- PROBLEM TO SOLVE
The reply to the records below should contain exactly the lines from the line with "ordered by: Pamela Rogers -> Janet Watson" through the line with "total: 4265.23 -> 4199.33", and nothing besides.
[DATA FOR THIS EXERCISE Boundary: Start]
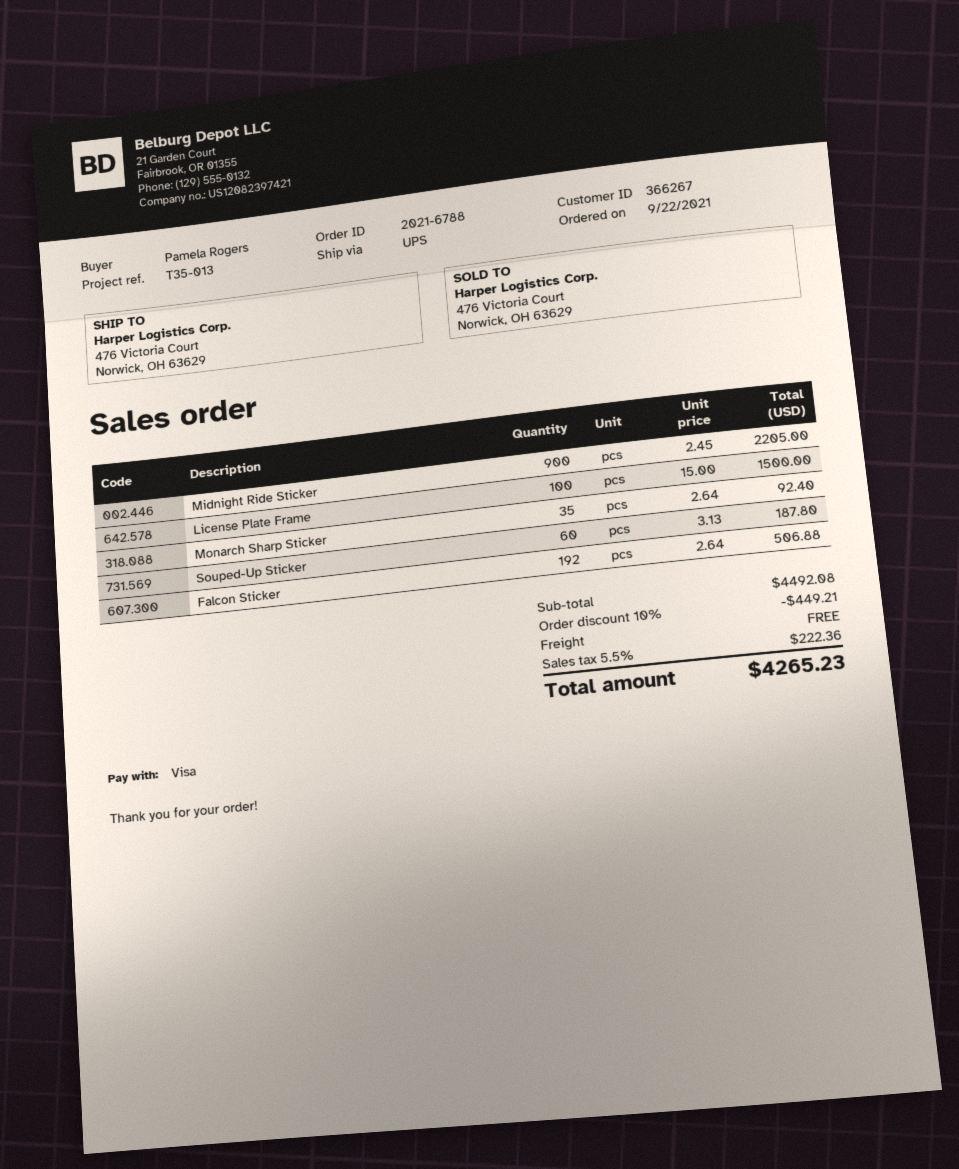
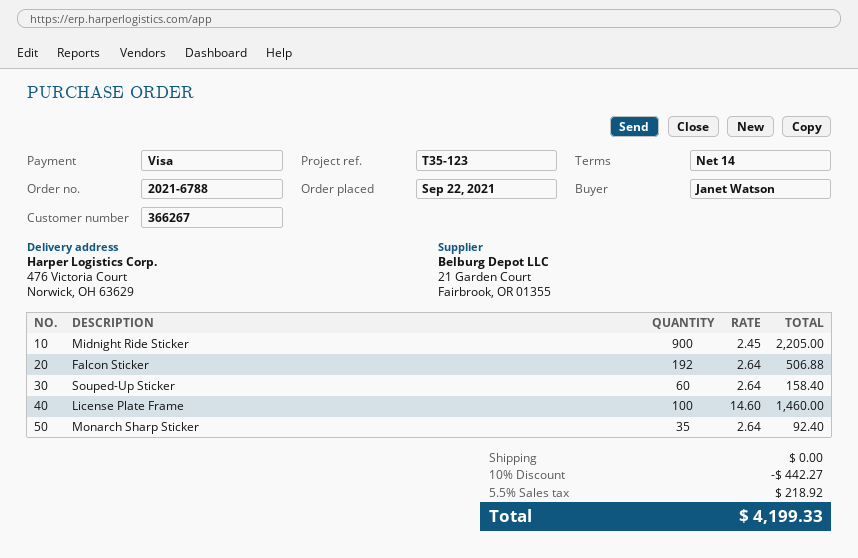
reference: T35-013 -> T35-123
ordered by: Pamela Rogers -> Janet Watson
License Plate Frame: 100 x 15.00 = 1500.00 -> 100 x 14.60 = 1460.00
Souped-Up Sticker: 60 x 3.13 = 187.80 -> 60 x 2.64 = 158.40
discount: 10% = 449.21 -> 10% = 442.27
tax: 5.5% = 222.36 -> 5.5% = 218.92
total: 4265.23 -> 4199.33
[DATA FOR THIS EXERCISE Boundary: End]
[DATA FOR THIS EXERCISE Boundary: Start]
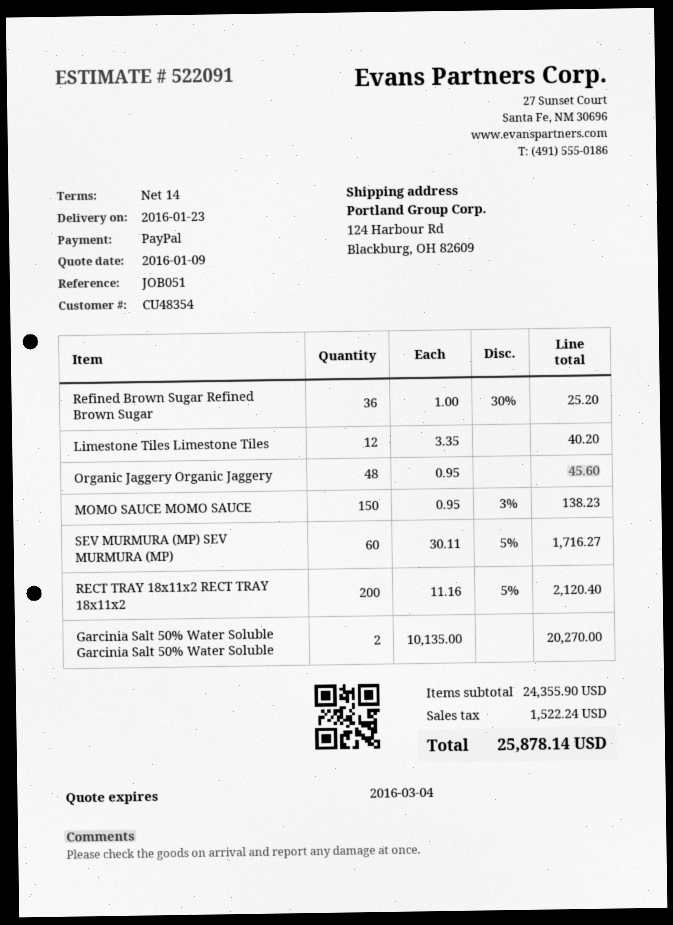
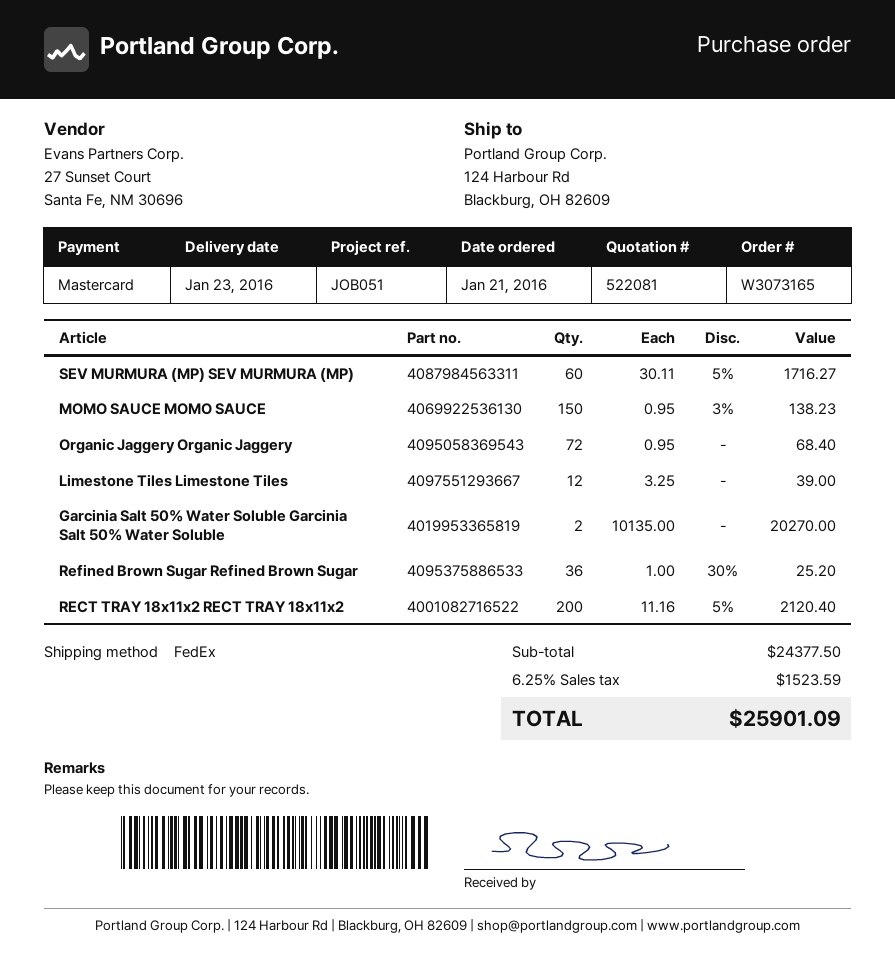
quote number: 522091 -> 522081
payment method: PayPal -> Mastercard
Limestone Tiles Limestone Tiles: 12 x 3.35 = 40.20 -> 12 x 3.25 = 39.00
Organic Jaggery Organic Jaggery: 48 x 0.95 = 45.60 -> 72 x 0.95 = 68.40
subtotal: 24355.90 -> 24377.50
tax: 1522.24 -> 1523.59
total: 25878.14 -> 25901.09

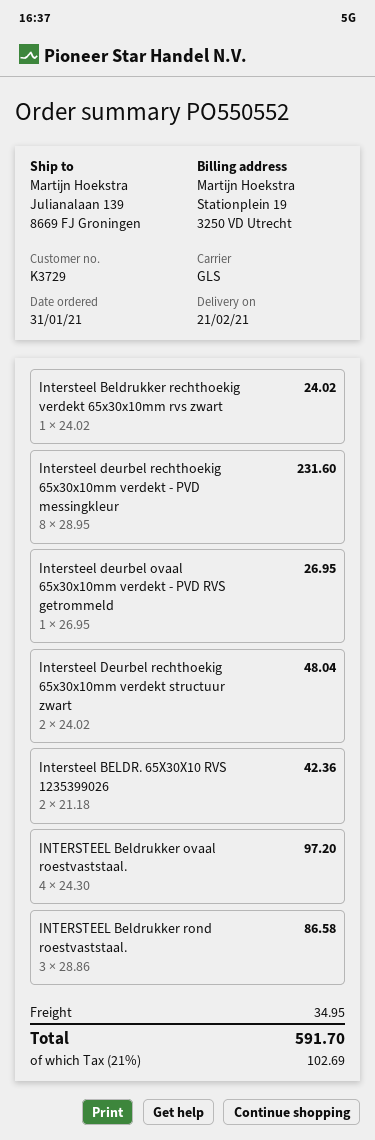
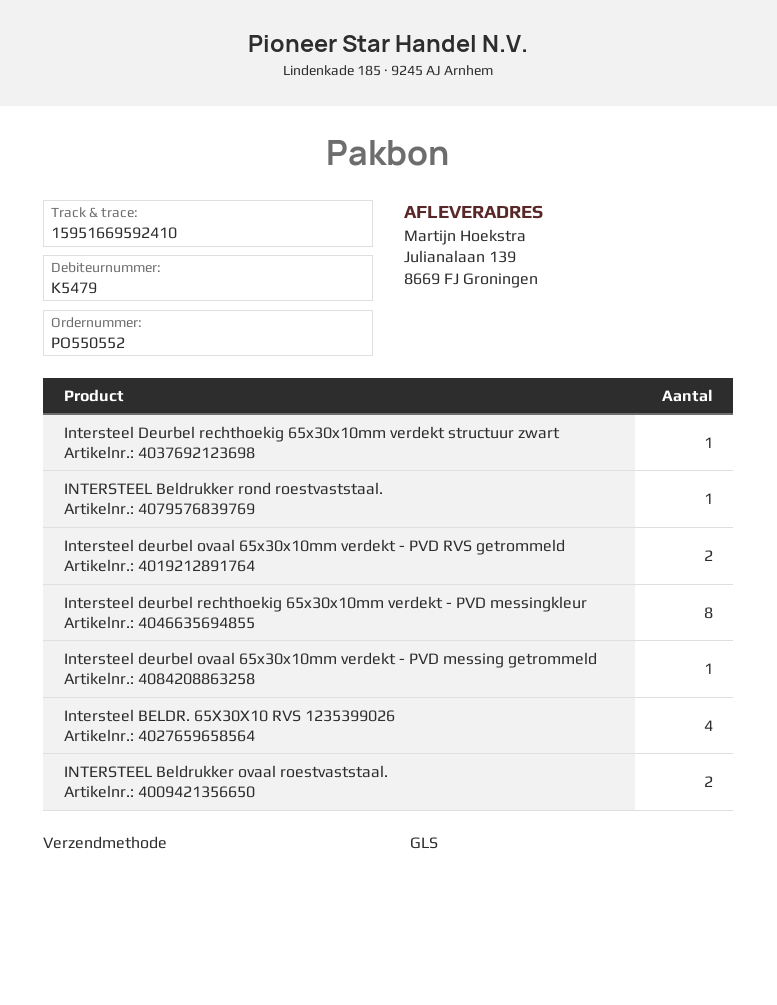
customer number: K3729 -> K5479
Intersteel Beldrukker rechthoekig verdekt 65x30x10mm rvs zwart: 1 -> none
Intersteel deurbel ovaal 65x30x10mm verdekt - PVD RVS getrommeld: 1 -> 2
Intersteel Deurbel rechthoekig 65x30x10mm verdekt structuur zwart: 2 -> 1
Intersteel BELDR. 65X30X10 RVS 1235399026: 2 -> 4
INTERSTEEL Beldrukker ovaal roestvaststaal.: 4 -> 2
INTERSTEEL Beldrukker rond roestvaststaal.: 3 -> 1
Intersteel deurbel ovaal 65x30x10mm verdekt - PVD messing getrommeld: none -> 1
[DATA FOR THIS EXERCISE Boundary: End]
[DATA FOR THIS EXERCISE Boundary: Start]
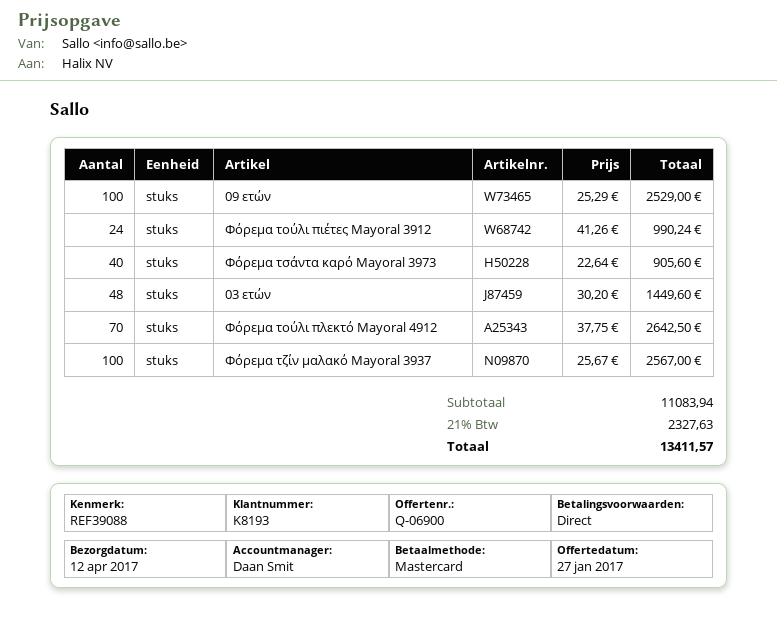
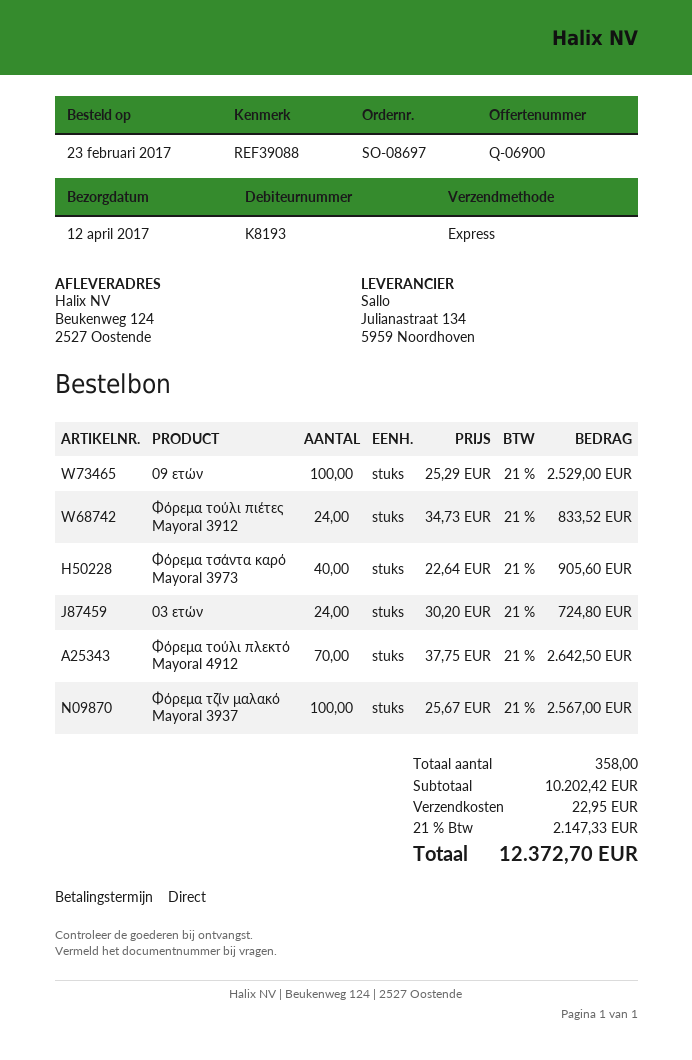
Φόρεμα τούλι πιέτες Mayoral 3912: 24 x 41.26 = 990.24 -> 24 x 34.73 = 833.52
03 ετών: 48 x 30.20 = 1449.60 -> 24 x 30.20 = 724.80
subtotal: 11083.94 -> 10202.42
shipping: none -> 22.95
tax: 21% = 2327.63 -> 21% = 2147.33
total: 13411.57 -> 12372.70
[DATA FOR THIS EXERCISE Boundary: End]
- EXERCISE RESULT
ordered by: Pamela Rogers -> Janet Watson
License Plate Frame: 100 x 15.00 = 1500.00 -> 100 x 14.60 = 1460.00
Souped-Up Sticker: 60 x 3.13 = 187.80 -> 60 x 2.64 = 158.40
discount: 10% = 449.21 -> 10% = 442.27
tax: 5.5% = 222.36 -> 5.5% = 218.92
total: 4265.23 -> 4199.33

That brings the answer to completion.